CAMERA SHY

It’s when the second set of photos were made that she probably felt like hiding.

Is Suzanne Somers really a femme fatale? Good question. Well, before she became extremely famous playing Chrissy Snow on the 1970s/80s sitcom Three’s Company, she had bit parts in such films as Bullitt, Magnum Force, and the populist thriller Billy Jack Goes to Washington. She also guested on Starsky and Hutch and The Rockford Files. Some may consider all of that a thin résumé. In that case, check out her booking photos below—that’s instant fatale credibility. Those are from March 1970, when she was arrested in San Francisco for passing bad checks, and the bikini shot showing her having a much better time in Puerto Vallarta is from later the same year.

One more crack about my afro and you’re history punk.
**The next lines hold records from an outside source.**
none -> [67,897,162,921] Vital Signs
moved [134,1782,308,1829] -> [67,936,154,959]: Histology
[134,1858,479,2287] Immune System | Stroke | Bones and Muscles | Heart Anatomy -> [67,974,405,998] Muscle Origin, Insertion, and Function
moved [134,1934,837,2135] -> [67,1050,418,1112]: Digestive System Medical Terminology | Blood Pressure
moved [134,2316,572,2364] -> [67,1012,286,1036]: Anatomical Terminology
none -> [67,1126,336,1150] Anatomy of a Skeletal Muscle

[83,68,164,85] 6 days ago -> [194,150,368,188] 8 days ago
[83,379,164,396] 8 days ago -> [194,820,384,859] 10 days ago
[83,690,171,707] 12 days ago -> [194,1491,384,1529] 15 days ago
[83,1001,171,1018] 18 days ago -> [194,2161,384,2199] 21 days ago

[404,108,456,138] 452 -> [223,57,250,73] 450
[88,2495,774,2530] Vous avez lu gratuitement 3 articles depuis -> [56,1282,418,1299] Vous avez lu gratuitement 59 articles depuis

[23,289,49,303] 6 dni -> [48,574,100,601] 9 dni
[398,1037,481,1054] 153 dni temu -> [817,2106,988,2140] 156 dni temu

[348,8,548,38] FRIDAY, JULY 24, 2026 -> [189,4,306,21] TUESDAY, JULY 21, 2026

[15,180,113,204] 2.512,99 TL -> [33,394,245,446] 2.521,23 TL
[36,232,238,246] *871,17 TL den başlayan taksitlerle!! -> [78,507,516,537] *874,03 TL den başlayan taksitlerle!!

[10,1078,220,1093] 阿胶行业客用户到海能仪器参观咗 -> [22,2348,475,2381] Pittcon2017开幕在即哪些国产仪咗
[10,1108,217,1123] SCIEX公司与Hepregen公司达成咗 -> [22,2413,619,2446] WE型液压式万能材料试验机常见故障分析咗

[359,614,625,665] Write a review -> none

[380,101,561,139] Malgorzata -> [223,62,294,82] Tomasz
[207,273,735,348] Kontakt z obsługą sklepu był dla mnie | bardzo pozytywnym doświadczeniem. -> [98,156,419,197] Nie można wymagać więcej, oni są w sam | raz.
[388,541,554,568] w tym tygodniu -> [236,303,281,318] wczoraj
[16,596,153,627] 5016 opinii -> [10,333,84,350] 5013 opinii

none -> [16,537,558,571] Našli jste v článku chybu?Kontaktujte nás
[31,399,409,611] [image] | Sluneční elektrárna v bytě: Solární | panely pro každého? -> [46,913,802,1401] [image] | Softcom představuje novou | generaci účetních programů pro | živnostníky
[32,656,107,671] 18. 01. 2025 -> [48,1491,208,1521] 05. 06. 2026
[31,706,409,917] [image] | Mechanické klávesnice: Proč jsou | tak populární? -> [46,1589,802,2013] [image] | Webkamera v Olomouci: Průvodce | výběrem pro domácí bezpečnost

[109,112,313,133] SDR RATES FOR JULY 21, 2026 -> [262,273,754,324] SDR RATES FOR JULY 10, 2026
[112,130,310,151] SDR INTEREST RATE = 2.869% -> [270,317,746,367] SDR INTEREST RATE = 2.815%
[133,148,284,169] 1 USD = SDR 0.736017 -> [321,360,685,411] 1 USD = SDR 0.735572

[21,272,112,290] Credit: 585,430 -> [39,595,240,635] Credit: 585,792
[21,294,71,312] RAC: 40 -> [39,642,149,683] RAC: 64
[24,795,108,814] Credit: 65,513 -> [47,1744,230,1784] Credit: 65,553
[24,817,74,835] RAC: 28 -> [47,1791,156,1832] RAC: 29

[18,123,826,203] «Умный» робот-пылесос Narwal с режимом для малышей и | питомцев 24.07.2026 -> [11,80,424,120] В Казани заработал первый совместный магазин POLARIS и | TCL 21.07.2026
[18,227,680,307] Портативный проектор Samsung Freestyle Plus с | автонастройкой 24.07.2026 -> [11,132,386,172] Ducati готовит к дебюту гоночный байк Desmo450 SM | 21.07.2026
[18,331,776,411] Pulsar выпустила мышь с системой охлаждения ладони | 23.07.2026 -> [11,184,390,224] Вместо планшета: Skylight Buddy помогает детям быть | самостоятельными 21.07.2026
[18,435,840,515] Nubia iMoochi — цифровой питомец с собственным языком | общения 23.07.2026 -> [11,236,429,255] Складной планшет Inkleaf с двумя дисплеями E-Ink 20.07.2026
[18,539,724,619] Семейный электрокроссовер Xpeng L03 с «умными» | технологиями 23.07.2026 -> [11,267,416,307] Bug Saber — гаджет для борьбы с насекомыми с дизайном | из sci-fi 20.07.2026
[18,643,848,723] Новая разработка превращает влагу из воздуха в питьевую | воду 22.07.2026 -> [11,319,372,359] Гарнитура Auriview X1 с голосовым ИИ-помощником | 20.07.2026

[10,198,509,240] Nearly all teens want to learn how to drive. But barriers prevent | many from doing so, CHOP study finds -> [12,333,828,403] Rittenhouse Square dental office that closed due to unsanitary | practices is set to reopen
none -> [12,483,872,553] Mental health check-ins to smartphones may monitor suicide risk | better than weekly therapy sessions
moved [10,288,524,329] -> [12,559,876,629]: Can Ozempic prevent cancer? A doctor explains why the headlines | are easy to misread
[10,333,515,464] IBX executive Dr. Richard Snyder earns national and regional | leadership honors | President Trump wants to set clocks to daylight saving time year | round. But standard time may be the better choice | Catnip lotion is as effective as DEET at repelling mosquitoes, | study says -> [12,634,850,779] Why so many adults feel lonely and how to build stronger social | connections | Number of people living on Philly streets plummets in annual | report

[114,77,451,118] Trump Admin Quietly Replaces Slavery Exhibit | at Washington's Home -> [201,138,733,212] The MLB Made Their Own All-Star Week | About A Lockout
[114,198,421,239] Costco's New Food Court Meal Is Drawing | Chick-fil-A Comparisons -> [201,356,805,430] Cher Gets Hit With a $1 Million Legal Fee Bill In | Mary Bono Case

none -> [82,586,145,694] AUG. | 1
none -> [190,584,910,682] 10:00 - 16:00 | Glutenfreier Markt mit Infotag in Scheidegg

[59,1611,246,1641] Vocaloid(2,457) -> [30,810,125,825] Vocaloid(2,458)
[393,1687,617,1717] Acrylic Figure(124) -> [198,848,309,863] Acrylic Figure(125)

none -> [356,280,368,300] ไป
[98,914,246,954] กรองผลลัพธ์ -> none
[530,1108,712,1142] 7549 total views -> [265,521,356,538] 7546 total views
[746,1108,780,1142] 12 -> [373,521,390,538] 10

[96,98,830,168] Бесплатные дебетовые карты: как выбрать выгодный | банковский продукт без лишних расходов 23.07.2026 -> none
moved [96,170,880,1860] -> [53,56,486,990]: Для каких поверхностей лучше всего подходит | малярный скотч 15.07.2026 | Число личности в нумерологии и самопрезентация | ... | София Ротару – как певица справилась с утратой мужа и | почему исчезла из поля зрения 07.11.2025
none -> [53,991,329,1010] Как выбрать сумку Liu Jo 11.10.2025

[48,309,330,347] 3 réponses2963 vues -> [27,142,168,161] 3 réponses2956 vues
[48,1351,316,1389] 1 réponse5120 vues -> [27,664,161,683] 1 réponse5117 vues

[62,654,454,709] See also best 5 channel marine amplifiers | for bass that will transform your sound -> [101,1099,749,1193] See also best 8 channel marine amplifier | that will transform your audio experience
While we’re on the subject of screen legends, here’s one from a different era—Clint Eastwood, on a Japanese poster for Magnum Force, second installment in his five-part Dirty Harry franchise. Having watched Eastwood’s middle-aged disciplinarian Harry Callahan bust caps on various hapless San Francisco miscreants in installment one, seeing him begin to understand in chapter two that corruption starts at the top feels like witnessing major personal growth. It’s just the realization you’d expect him to have given the time period—America’s cherry had been popped by Watergate and Callahan now personified the country’s fresh understanding of reality. The series would eventually loose steam, but Magnum Force strikes a balance between the old reactionary Callahan and the new mature one that makes the film the best in the franchise, in our opinion. It opened in the U.S. thirty-seven years ago this month.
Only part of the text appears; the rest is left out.